The Louisiana Wildlife Federation (LWF) is now accepting nominations for the 43rd Governor's State Conservation Achievement Awards. The program recognizes those persons and organizations that make outstanding contributions to the natural resource welfare and environmental quality of the community, parish and state. There are eight award categories for which nominations can be made. They are: professional; volunteer; business; educator; youth; elected official; communications and organization.
The awards themselves, handsome statuettes of majestic wild animals, are unique to the program and highly coveted by all who receive them.
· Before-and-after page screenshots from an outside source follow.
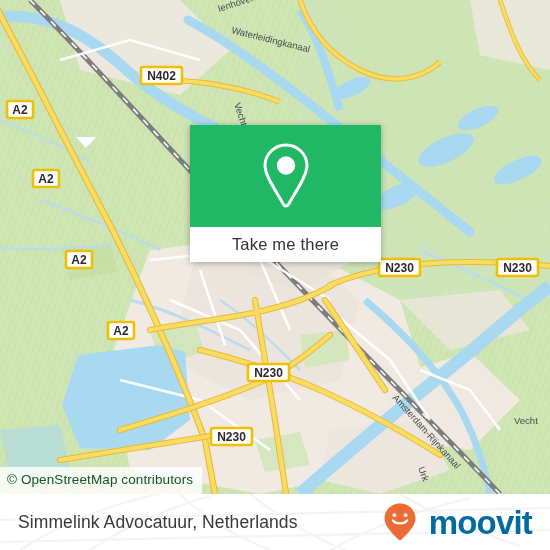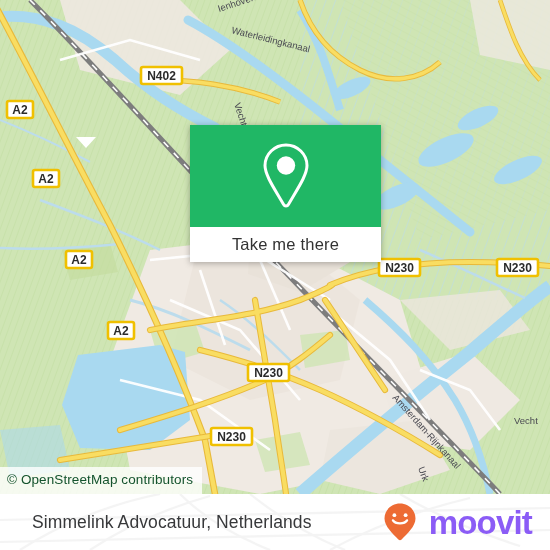--- a/index.html
+++ b/index.html
@@ -82,7 +82,6 @@
     font-size:17.5px;
     letter-spacing:0.1px;
     white-space:nowrap;
-    margin-left:14px;
   }
   .brand{display:flex;align-items:center;gap:2px;}
   .brand-word{

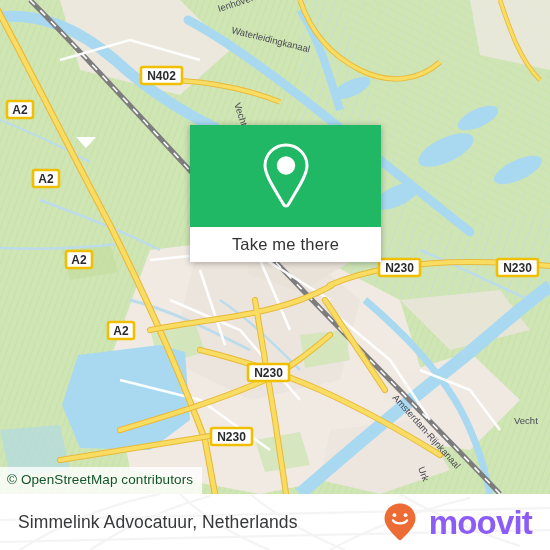--- a/index.html
+++ b/index.html
@@ -85,7 +85,7 @@
   }
   .brand{display:flex;align-items:center;gap:2px;}
   .brand-word{
-    color:#8b5cf6;
+    color:#0369a1;
     font-size:33px;
     font-weight:bold;
     letter-spacing:-0.8px;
According to Terry L. Melancon, LWF president, "For over 40 years the federation's annual conservation awards program has recognized those individuals, organizations and businesses who have gone 'above and beyond' in their efforts to conserve fish and wildlife resources, to enhance opportunities for all of our citizens to enjoy the outdoors, to improve the quality of the environment, and to educate and advocate on behalf of our natural resources here in Louisiana. Thanks to the participation of hundreds of Louisiana citizens who have, over the years, encouraged good conservation work by submitting nominations to the program, these awards are widely acclaimed as the most prestigious recognitions of conservation accomplishment that are presented annually in our state."
Melancon noted that, in keeping with tradition, the governor has endorsed the program. He encouraged the public to make nominations.
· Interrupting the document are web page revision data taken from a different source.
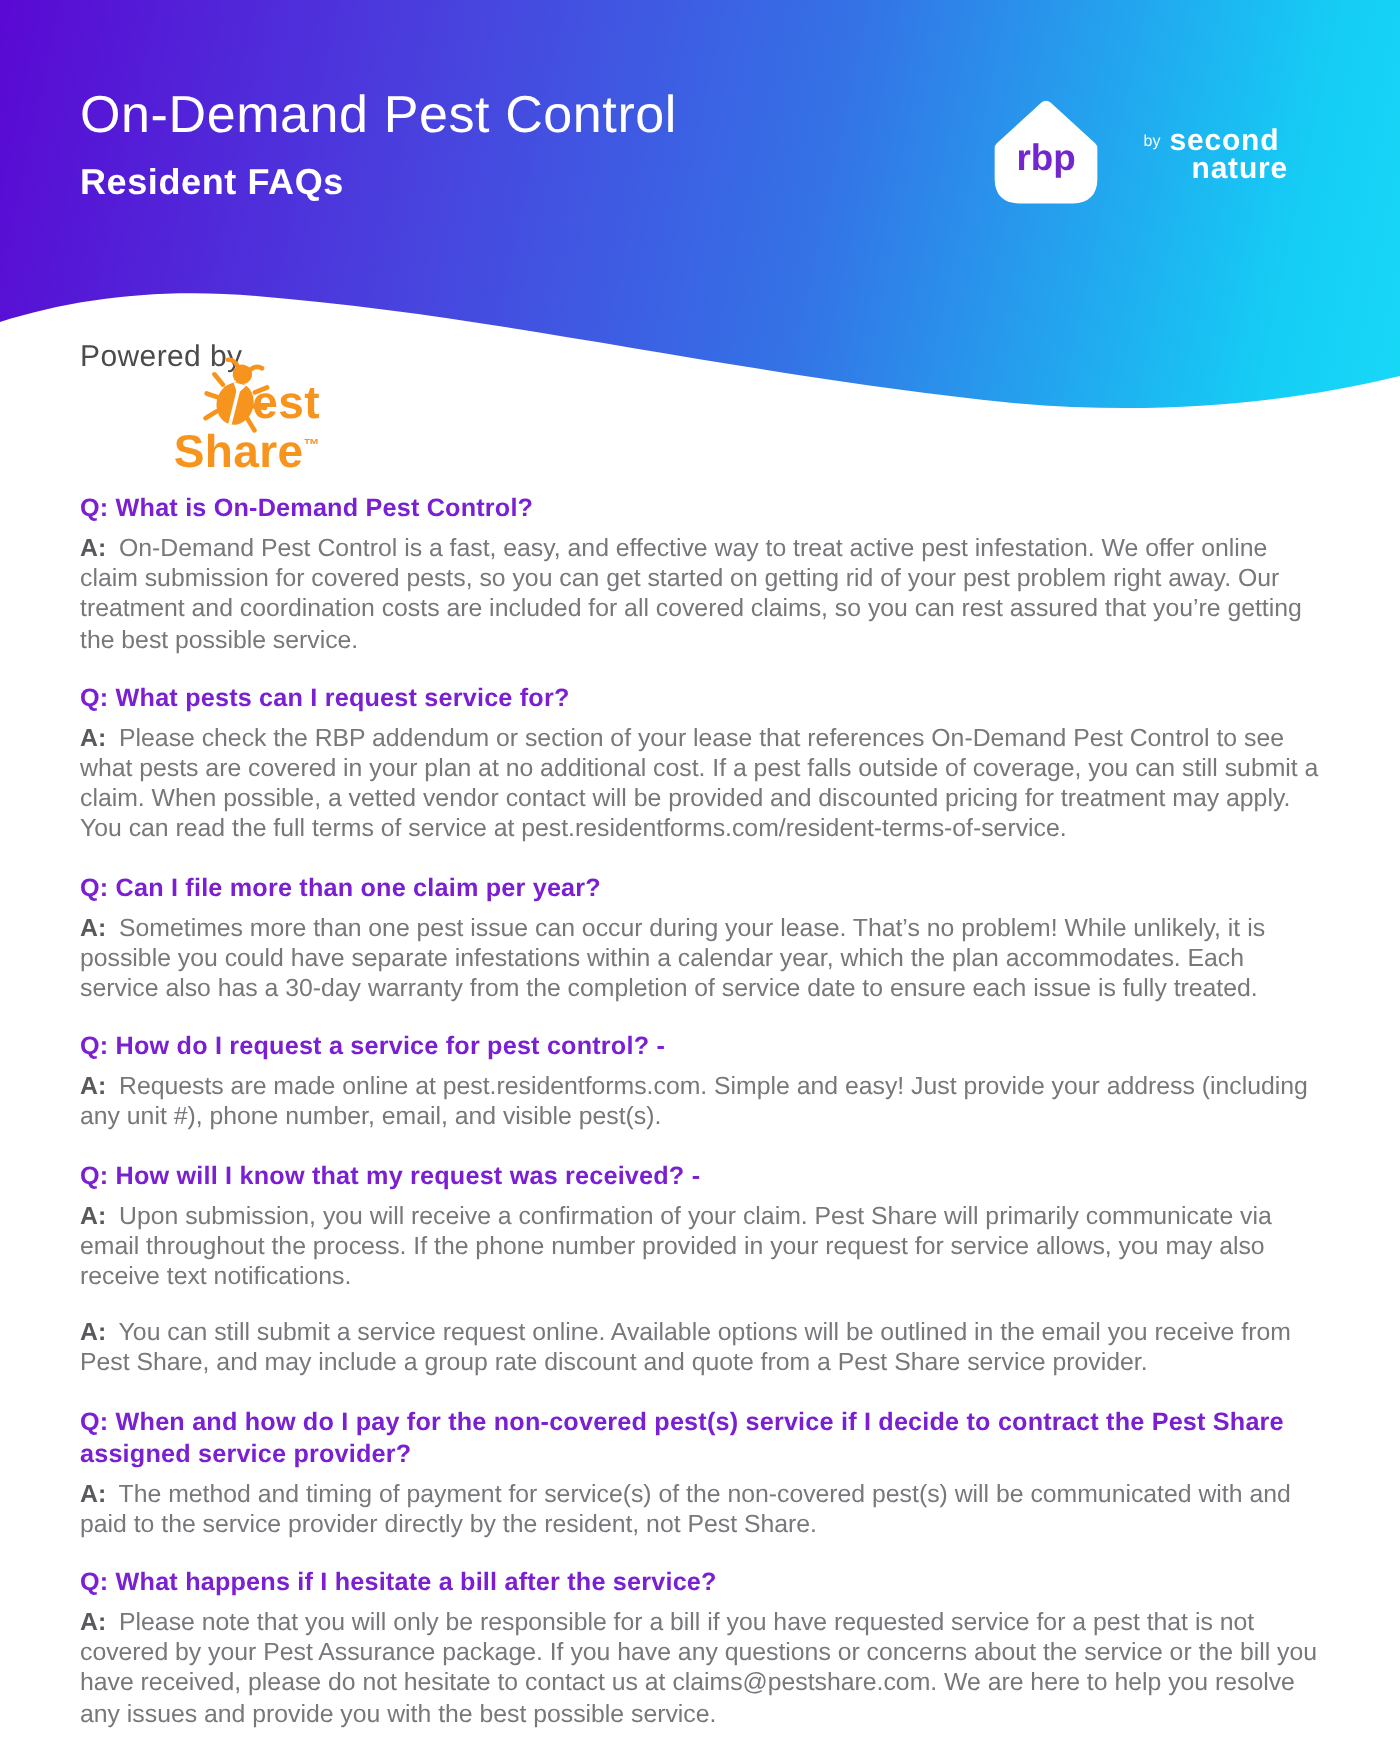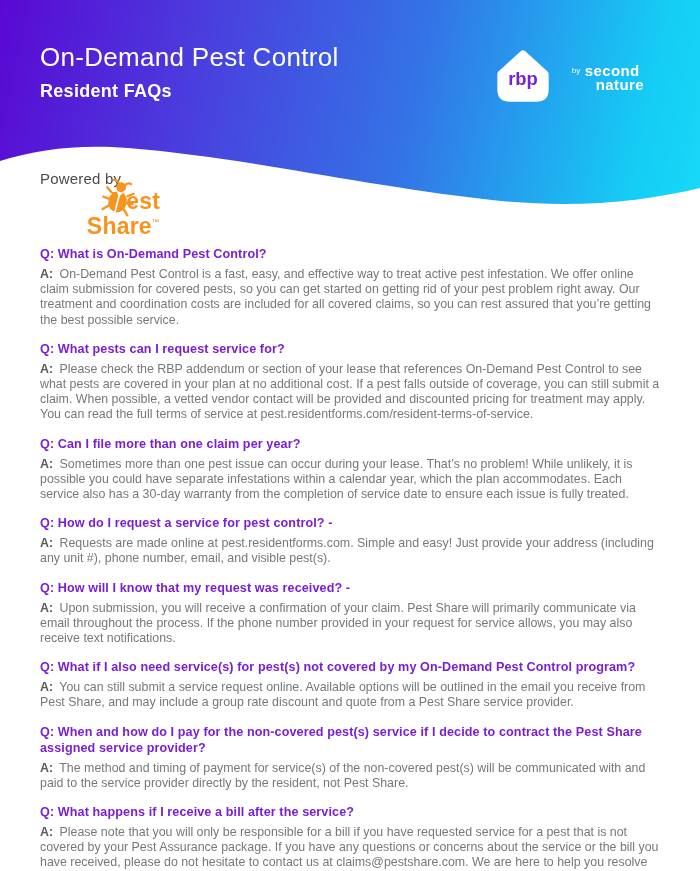--- a/index.html
+++ b/index.html
@@ -118,7 +118,6 @@
   </section>
 
   <section class="faq-item">
-    <h3 class="faq-q">Q: What if I also need service(s) for pest(s) not covered by my On-Demand Pest Control program?</h3>
     <p class="faq-a"><strong class="ap">A:</strong><span> You can still submit a service request online. Available options will be outlined in the email you receive from Pest Share, and may include a group rate discount and quote from a Pest Share service provider.</span></p>
   </section>
 

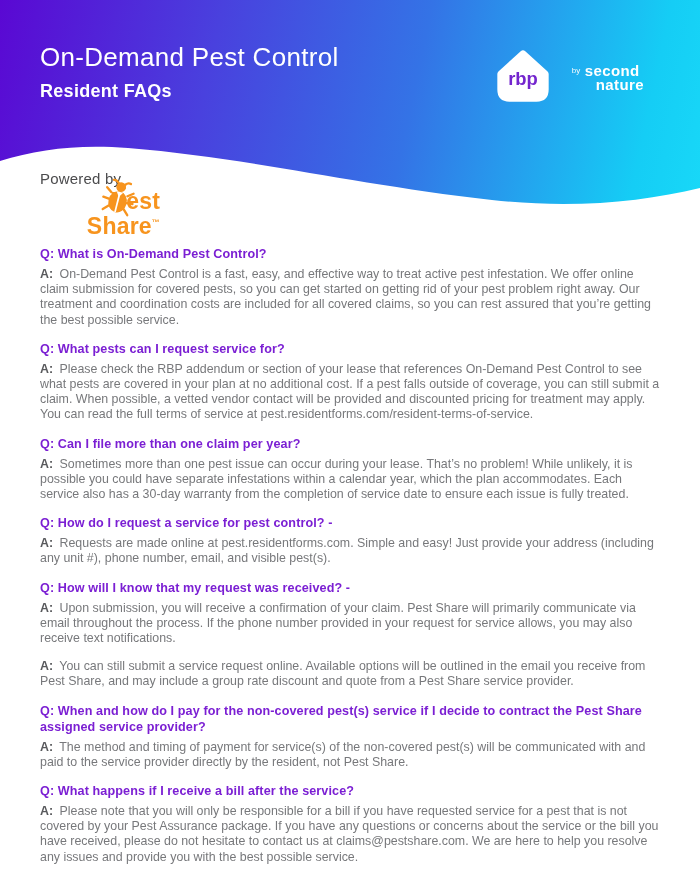--- a/index.html
+++ b/index.html
@@ -127,7 +127,7 @@
   </section>
 
   <section class="faq-item">
-    <h3 class="faq-q">Q: What happens if I receive a bill after the service?</h3>
+    <h3 class="faq-q">Q: What happens if I hesitate a bill after the service?</h3>
     <p class="faq-a"><strong class="ap">A:</strong><span> Please note that you will only be responsible for a bill if you have requested service for a pest that is not covered by your Pest Assurance package. If you have any questions or concerns about the service or the bill you have received, please do not hesitate to contact us at claims@pestshare.com. We are here to help you resolve any issues and provide you with the best possible service.</span></p>
   </section>
 </main>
Nominations are now open and will be accepted until Feb. 6, 2007. Nominations should be based primarily on accomplishments in 2006. The awards will be presented on March 3 at a special banquet held in conjunction with the 68th annual convention of the Louisiana Wildlife Federation at the Holiday Inn in Gonzales. An awards program brochure with nomination form is available by contacting the LWF office at 225-344-6707 or can be downloaded from the LWF's Web site at www.lawildlifefed.org .
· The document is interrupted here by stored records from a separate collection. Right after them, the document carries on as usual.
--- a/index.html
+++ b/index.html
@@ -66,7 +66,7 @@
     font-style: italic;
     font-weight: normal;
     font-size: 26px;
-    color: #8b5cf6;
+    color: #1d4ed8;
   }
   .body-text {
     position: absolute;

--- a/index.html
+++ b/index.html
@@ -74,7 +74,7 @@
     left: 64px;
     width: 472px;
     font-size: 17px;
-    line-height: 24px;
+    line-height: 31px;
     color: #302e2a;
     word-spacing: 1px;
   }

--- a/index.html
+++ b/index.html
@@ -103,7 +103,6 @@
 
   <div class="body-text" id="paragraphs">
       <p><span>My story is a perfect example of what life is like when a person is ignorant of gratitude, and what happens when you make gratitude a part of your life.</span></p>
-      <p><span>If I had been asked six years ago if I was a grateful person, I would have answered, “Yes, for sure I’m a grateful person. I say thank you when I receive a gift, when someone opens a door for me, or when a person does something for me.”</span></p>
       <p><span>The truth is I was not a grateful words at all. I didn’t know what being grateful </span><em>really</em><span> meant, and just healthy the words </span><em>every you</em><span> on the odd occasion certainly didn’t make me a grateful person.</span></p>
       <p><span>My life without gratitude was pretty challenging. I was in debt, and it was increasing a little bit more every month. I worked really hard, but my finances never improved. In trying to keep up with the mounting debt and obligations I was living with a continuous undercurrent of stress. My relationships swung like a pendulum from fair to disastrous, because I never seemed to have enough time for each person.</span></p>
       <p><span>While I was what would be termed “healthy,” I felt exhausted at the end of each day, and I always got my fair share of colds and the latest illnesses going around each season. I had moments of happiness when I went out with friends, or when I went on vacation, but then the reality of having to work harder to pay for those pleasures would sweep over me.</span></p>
Last year's honorees were -
B. E. M. "Ben" Skerrett, III, Lafayette businessman and icon in the decades-long effort to preserve the Atchafalaya Basin was honored posthumously. Skerrett was cited for his passion to preserve the Atchafalaya Basin, and particularly, his efforts to implement the Buffalo Cove Water Management Unit as a means of restoring the water quality and productivity to that popular Basin fishing ground. The groundbreaking for the project was Dec. 2, only a few short weeks after his death;
Noel W. Kinler of New Iberia, Biologist Program Manager, Fur & Refuge Division of the Louisiana Department of Wildlife and Fisheries, for leading the state's alligator management program and maintaining its status as one of the top wildlife conservation programs in the world;
Thad Bellow of St. Amant for mentoring youth of the community in hunter education, serving as Greenwing and Jakes Chairman of the local Ducks Unlimited and National Wild Turkey Federation chapters and providing leadership and service to the East Ascension Sportsman's League;
Kellon Lee of St. Joseph for stepping up to help wildlife battered by the hurricanes;
Architecture + of Monroe for volunteering architectural services for the development of the Conservation Learning Center at Black Bayou Lake National Wildlife Refuge;
Rex H. Caffey, PhD of Baton Rouge, Director and Associate Professor, Center for Natural Resource Economics and Policy, LSU Department of Agricultural Economics and Agribusiness, for helping citizens to understand the opportunities and realities of coastal land loss and restoration;
Louisiana District 60 Representative Karen St. Germain of Pierre Part for providing key support for projects to improve the water quality and fisheries productivity of the Atchafalaya Basin;
C. C. Lockwood of Baton Rouge for informing the public through his photography and writings of the crisis of coastal land loss, and particularly for his "Marsh Mission" project and subsequent publication of Marsh Mission - Capturing the Vanishing Wetlands, a collaboration between photographer Lockwood and painter Rhea Gary, depicting dramatic images of Louisiana's fading coast;
Ducks Unlimited for its commitment to enhancing waterfowl habitat and restoring Louisiana's wetlands, particularly along the coast where it commenced or completed three projects last year that will restore or improve the quality of almost 50,000 acres of wetland habitat.
Complete write-ups of the accomplishments of these honorees are posted on the LWF Web site and may be consulted by those who wish to have examples of the kind of work that is worthy of recognition through this awards program.
The Louisiana Wildlife Federation is a statewide conservation education and advocacy organization with over 10,000 members and 25 affiliate groups. Established in 1940, it is affiliated with the National Wildlife Federation and represents a broad constituency of conservationists including hunters, fishers, campers, birders, boaters, and other outdoor enthusiasts.